The findings contained in the JHO's report are substantially supported by the record, and the JHO "clearly defined the issues and resolved matters of credibility" (see Hopper v Premier Coach, Inc., 111 AD3d 508 [1st Dept 2013] [internal quotation marks omitted]). The JHO defined the issue as the value on March 4, 2011, the date of the foreclosure sale, of the property that was the collateral for a loan on which defendants executed a payment guaranty, and, after conducting a four day hearing during which the JHO heard testimony from six witnesses, including each side's expert, the court found defendants' expert more credible than plaintiff's expert, and accepted his valuation of $527 million. The JHO found that plaintiff's expert's 2011 valuation of $395 million, made for purposes of potential litigation, was inconsistent with his 2008 valuation of $548.8 million, made for loan underwriting purposes, particularly in light of the 2008 economic climate. Despite plaintiff's argument to the contrary, the record does contain conflicting evidence from both experts as to what impact the 2008 financial crisis had on the value of the property. Therefore, the JHO was free to resolve this conflict and the record discloses no ground upon which the JHO's credibility determinations may be disturbed. Moreover, while contrary to the JHO's assertion, he could have departed from the

appraisal of either expert (see Gyrodyne Co. of Am., Inc. v State of New York, 89 AD3d 988 [2d Dept 2011], lv denied 19 NY3d 804 [2012]), the record discloses no ground upon which to find that he erred in not doing so (see e.g. Hoffinger Indus., Inc. v Alabama Ave. Realty, Inc., 68 AD3d 818, 820 [2d Dept 2009]).
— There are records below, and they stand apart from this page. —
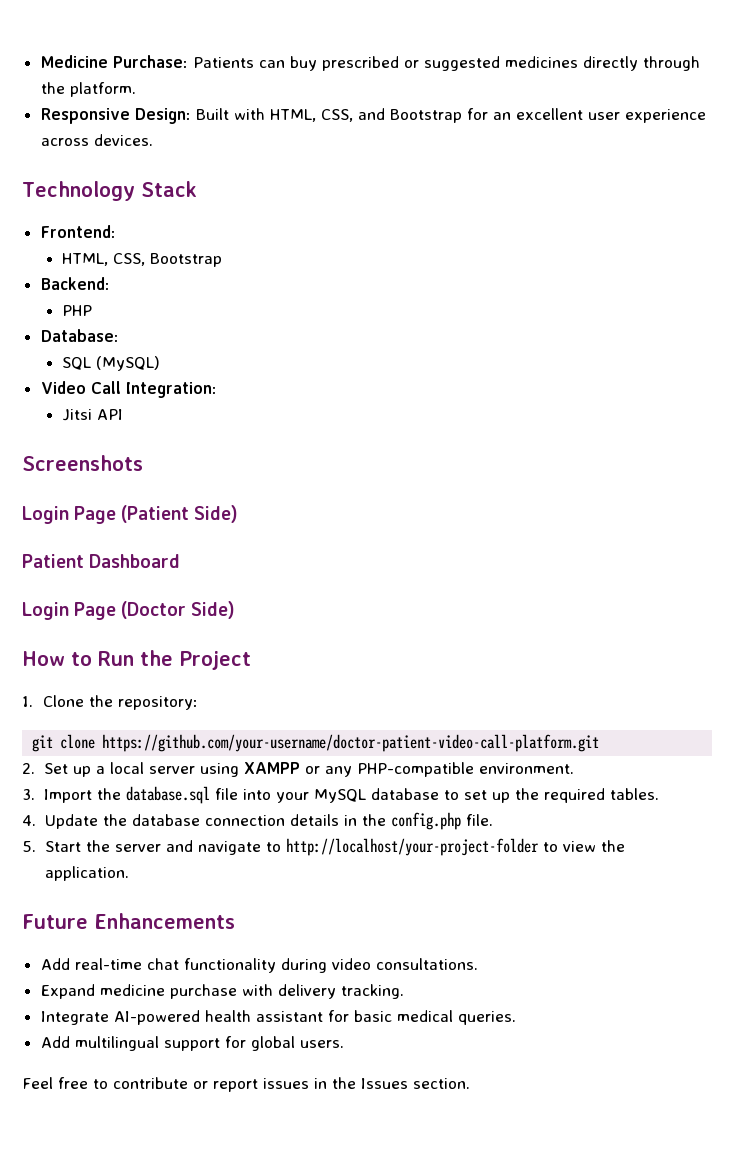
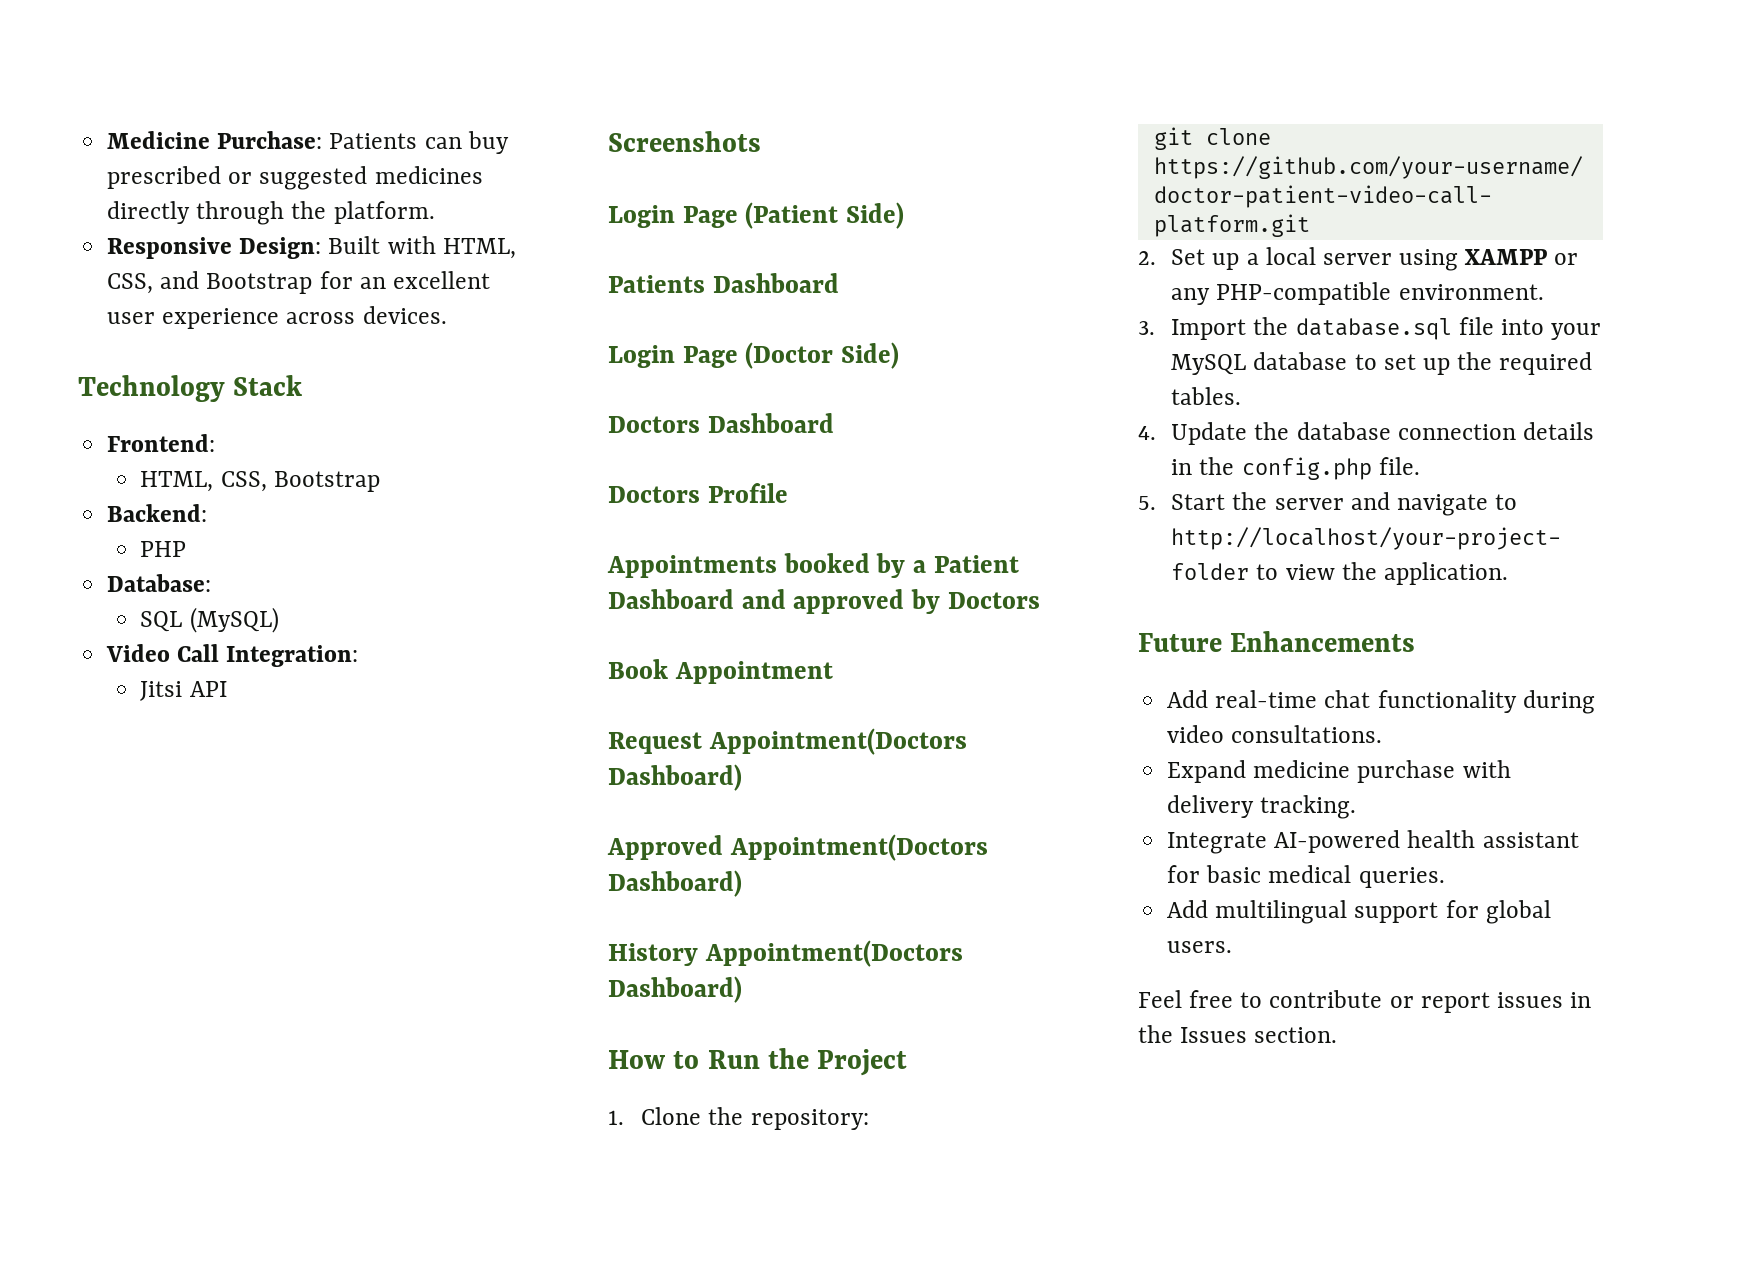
- Patient Dashboard
+ Patients Dashboard
+ Doctors Dashboard
+ Doctors Profile
+ Appointments booked by a Patient Dashboard and approved by Doctors
+ Book Appointment
+ Request Appointment(Doctors Dashboard)
+ Approved Appointment(Doctors Dashboard)
+ History Appointment(Doctors Dashboard)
By failing to argue before the motion court that the JHO's report does not comply with [*2]CPLR 4320(b), plaintiff waived the argument (see Sea Trade Mar. Corp. v Coutsodontis, 111 AD3d 483, 486 [1st Dept 2013]).

We have considered plaintiff's remaining contentions and find them unavailing.

THIS CONSTITUTES THE DECISION AND ORDER

OF THE SUPREME COURT, APPELLATE DIVISION, FIRST DEPARTMENT.